Revision tracking records:
=== Section Start ===

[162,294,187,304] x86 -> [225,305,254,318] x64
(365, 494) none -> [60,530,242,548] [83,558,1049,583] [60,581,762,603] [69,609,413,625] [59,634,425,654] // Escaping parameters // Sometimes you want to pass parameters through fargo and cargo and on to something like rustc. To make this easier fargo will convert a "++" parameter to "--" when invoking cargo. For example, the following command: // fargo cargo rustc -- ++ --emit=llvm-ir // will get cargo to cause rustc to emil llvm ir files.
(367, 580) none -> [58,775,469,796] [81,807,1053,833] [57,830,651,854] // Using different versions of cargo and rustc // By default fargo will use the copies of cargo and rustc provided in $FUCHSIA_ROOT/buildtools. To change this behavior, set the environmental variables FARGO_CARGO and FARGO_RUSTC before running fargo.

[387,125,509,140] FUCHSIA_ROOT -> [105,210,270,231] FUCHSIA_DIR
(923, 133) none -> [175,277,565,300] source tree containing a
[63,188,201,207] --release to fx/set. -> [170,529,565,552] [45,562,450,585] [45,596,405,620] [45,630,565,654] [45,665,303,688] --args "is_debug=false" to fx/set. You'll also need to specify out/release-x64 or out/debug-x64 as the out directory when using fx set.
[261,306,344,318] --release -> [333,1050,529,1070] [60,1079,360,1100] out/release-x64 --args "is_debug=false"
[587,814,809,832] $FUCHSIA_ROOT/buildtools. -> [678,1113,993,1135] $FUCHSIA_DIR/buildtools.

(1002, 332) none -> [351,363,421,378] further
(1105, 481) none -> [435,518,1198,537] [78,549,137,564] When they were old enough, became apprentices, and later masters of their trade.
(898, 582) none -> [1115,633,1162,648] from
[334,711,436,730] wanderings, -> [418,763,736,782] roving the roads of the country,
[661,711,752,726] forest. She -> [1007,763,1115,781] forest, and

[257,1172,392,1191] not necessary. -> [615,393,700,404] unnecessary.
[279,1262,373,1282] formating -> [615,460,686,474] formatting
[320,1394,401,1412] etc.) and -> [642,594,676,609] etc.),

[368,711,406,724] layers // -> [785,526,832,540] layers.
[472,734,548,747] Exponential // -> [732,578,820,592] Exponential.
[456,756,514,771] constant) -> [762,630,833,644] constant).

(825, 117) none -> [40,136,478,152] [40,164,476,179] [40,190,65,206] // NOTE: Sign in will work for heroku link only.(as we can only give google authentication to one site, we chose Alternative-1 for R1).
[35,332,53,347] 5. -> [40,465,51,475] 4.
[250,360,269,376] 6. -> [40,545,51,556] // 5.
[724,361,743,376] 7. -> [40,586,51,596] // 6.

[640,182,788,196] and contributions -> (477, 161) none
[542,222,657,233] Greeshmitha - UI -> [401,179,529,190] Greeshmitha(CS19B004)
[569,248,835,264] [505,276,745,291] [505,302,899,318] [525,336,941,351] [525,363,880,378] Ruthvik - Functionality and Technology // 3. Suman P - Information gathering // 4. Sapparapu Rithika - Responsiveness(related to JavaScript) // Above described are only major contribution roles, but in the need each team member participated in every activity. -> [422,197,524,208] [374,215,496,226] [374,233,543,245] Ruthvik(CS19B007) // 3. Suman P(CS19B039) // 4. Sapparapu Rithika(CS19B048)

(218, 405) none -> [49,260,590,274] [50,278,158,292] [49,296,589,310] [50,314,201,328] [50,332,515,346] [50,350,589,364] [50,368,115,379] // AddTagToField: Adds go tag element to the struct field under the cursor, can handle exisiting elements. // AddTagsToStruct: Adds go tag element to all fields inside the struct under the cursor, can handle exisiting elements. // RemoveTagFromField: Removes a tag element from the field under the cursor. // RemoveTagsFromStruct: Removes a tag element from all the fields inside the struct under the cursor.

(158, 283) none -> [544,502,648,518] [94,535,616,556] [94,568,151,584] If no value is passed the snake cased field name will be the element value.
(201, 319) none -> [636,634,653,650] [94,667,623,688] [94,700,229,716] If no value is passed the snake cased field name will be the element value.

=== Section End ===

### Try it
Of the lines above, extract only those from the line with "(218, 405) none" to the line with "(158, 283) none", both included, exactly as written.

### Written answer
(218, 405) none -> [49,260,590,274] [50,278,158,292] [49,296,589,310] [50,314,201,328] [50,332,515,346] [50,350,589,364] [50,368,115,379] // AddTagToField: Adds go tag element to the struct field under the cursor, can handle exisiting elements. // AddTagsToStruct: Adds go tag element to all fields inside the struct under the cursor, can handle exisiting elements. // RemoveTagFromField: Removes a tag element from the field under the cursor. // RemoveTagsFromStruct: Removes a tag element from all the fields inside the struct under the cursor.

(158, 283) none -> [544,502,648,518] [94,535,616,556] [94,568,151,584] If no value is passed the snake cased field name will be the element value.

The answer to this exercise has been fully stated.